PROBLEM. Transcribe, with complete accuracy, all of the entries below except for the pictures.

Stored data.
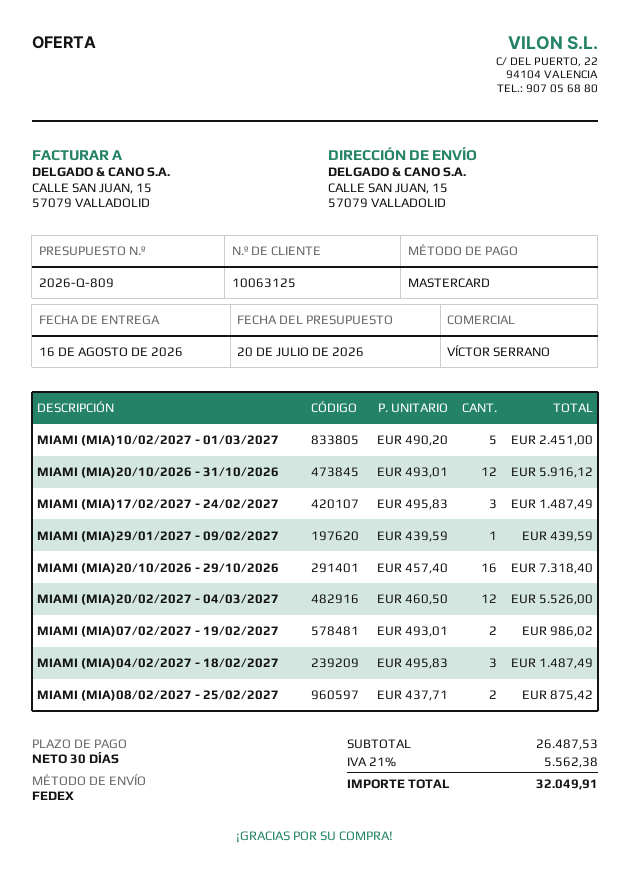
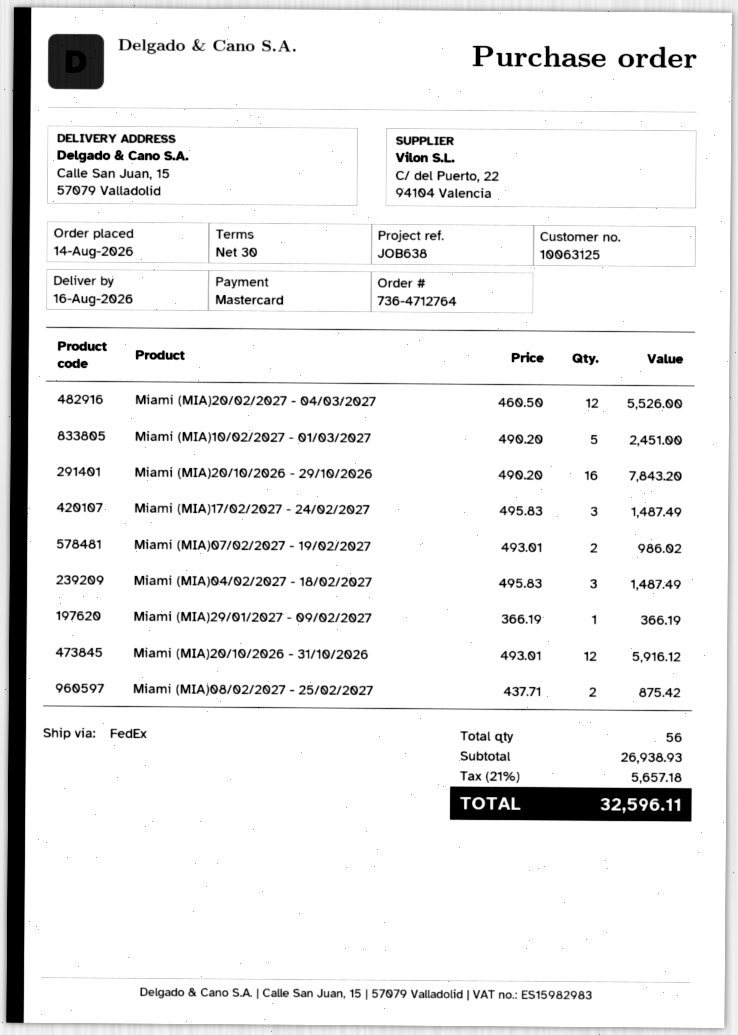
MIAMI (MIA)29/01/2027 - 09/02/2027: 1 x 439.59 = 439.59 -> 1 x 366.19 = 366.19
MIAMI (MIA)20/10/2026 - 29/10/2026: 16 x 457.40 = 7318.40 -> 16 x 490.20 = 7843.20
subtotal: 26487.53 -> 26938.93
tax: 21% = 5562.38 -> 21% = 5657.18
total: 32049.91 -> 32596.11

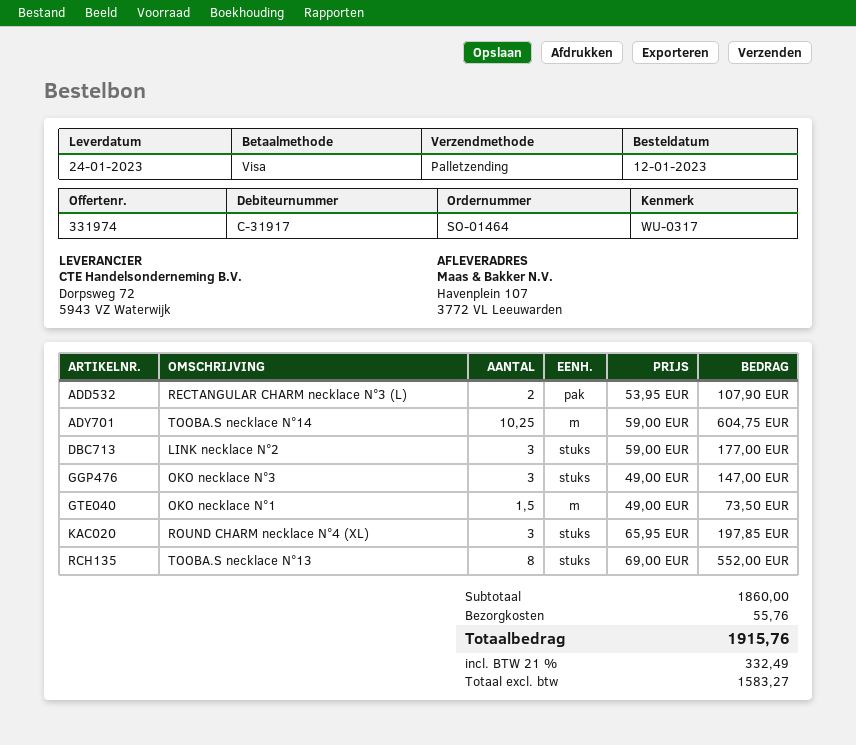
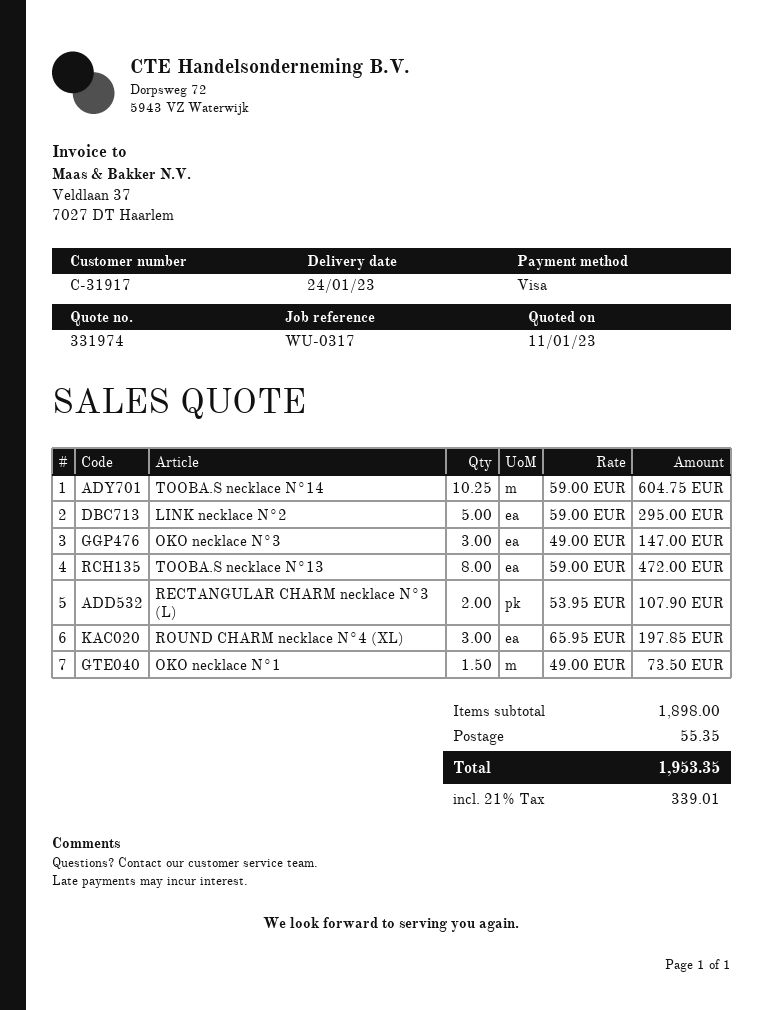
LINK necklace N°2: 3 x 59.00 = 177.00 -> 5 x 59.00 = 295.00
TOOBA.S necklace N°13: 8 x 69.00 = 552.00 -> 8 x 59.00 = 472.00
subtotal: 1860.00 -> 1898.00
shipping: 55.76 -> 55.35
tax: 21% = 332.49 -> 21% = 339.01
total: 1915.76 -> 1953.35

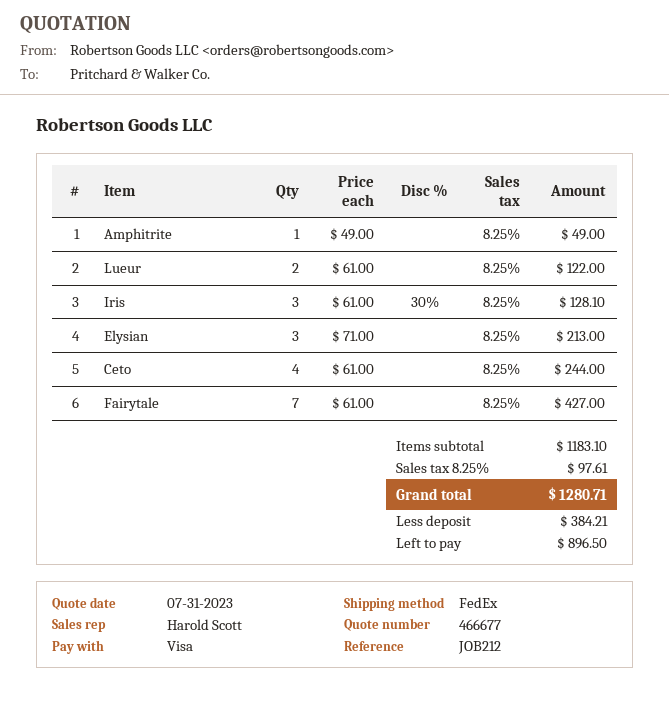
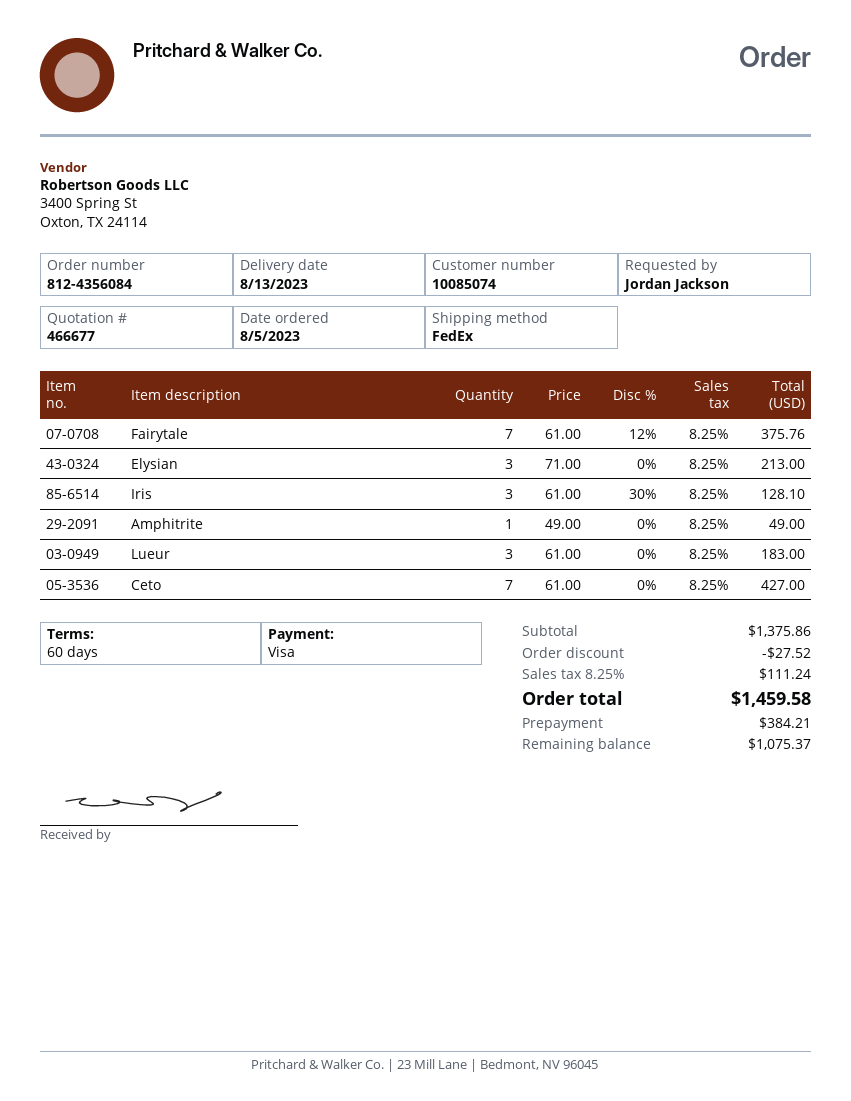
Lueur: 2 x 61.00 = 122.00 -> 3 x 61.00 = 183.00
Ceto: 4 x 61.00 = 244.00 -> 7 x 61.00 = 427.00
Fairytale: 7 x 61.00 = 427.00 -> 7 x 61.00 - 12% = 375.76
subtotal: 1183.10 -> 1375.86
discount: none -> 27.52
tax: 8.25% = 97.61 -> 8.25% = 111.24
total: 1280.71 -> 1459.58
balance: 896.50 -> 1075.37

SOLUTION BELOW.
MIAMI (MIA)29/01/2027 - 09/02/2027: 1 x 439.59 = 439.59 -> 1 x 366.19 = 366.19
MIAMI (MIA)20/10/2026 - 29/10/2026: 16 x 457.40 = 7318.40 -> 16 x 490.20 = 7843.20
subtotal: 26487.53 -> 26938.93
tax: 21% = 5562.38 -> 21% = 5657.18
total: 32049.91 -> 32596.11

LINK necklace N°2: 3 x 59.00 = 177.00 -> 5 x 59.00 = 295.00
TOOBA.S necklace N°13: 8 x 69.00 = 552.00 -> 8 x 59.00 = 472.00
subtotal: 1860.00 -> 1898.00
shipping: 55.76 -> 55.35
tax: 21% = 332.49 -> 21% = 339.01
total: 1915.76 -> 1953.35

Lueur: 2 x 61.00 = 122.00 -> 3 x 61.00 = 183.00
Ceto: 4 x 61.00 = 244.00 -> 7 x 61.00 = 427.00
Fairytale: 7 x 61.00 = 427.00 -> 7 x 61.00 - 12% = 375.76
subtotal: 1183.10 -> 1375.86
discount: none -> 27.52
tax: 8.25% = 97.61 -> 8.25% = 111.24
total: 1280.71 -> 1459.58
balance: 896.50 -> 1075.37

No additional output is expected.